Come dimostra questo episodio, c’è ancora molto lavoro da fare per raggiungere una vera e totale parità di sesso e di genere, liberando il campo da ogni pregiudizio. In ogni caso, l’operato nello spazio di queste straordinarie donne, sarà certamente una ispirazione alle nuove generazioni, che si avvicineranno a questa nuova e stupefacente esplorazione.

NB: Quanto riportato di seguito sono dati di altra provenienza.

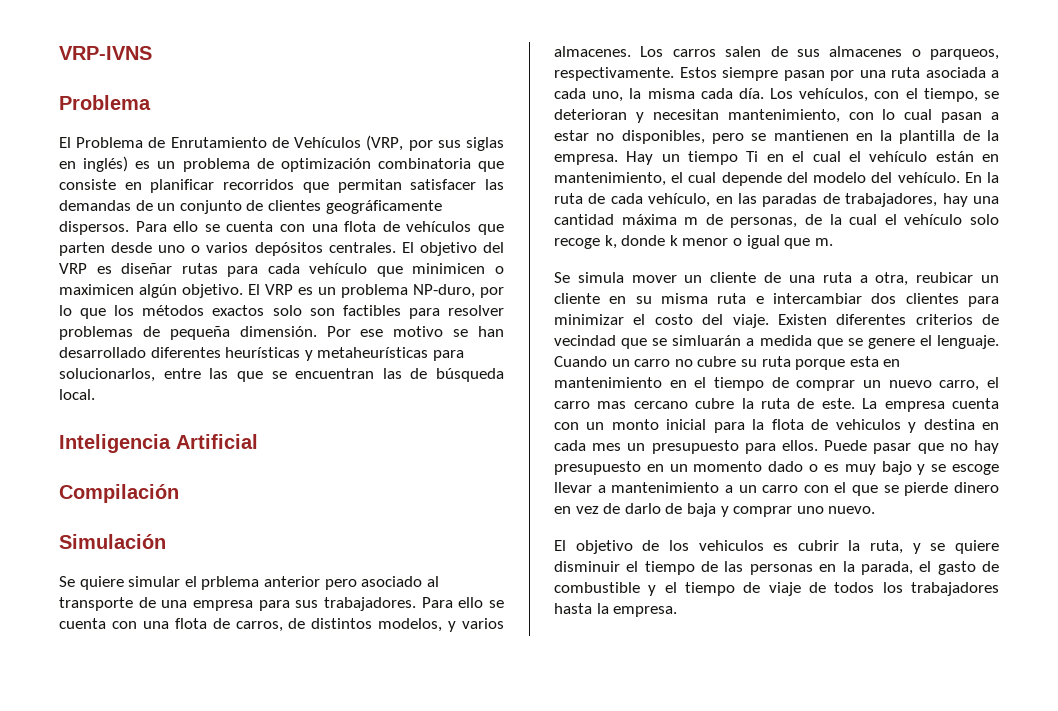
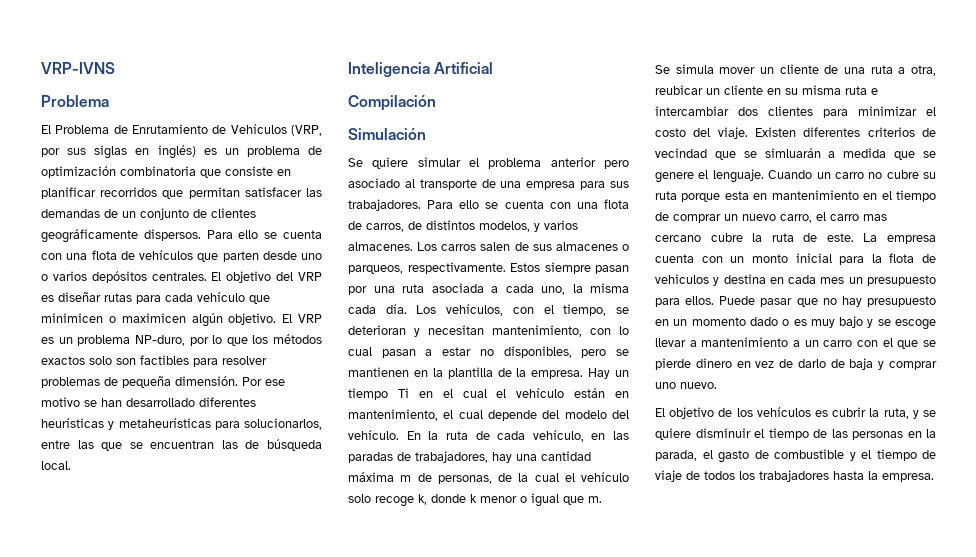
- Se quiere simular el prblema anterior pero asociado al transporte de una empresa para sus trabajadores.
+ Se quiere simular el problema anterior pero asociado al transporte de una empresa para sus trabajadores.
- El objetivo de los vehiculos es cubrir la ruta, y se quiere disminuir el tiempo de las personas en la parada, el gasto de combustible y el tiempo de viaje de todos los trabajadores hasta la empresa.
+ El objetivo de los vehículos es cubrir la ruta, y se quiere disminuir el tiempo de las personas en la parada, el gasto de combustible y el tiempo de viaje de todos los trabajadores hasta la empresa.

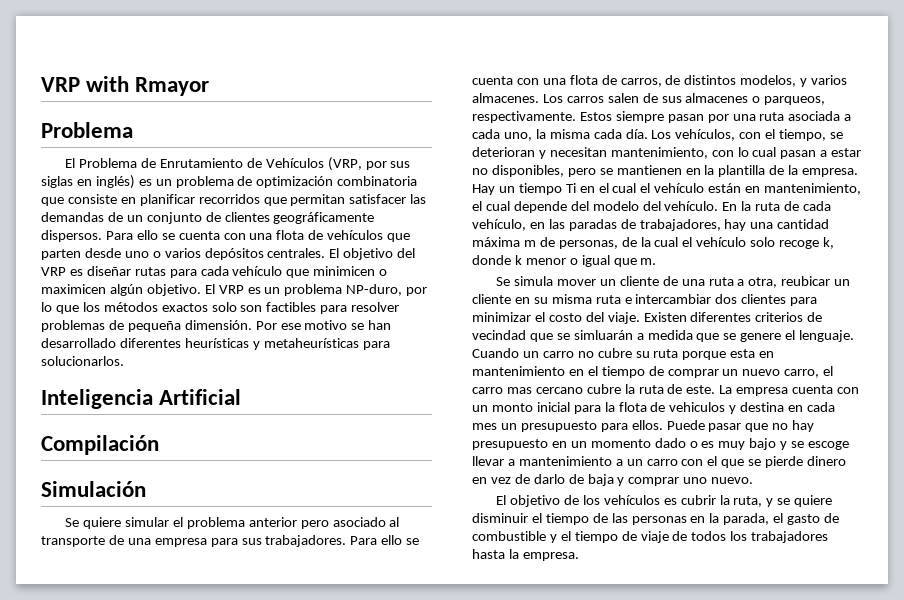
- VRP-IVNS
+ VRP with Rmayor
- Por ese motivo se han desarrollado diferentes heurísticas y metaheurísticas para solucionarlos, entre las que se encuentran las de búsqueda local.
+ Por ese motivo se han desarrollado diferentes heurísticas y metaheurísticas para solucionarlos.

Intervistata mentre era in orbita da Lawrence Jackson, della NBC News, la Koch, che ha il primato di essere la sola astronauta ad aver vissuto e lavorato nello spazio per 328 giorni in una singola missione, la più lunga realizzata da una donna, oltre a parlare della sua esperienza, e di cosa significa aver infranto un record che ha fatto la storia, con la prima passeggiata spaziale interamente femminile con Jessica Meir, ha voluto raccontare di come la sua passione per lo spazio sia nata da bambina, quando seguiva le imprese spaziali dei propri eroi, e della speranza che la sua impresa possa ispirare tutte quelle donne che, seguendo le sue orme, andranno a comporre la prossima generazione di esploratori, quelli che scenderanno su Marte.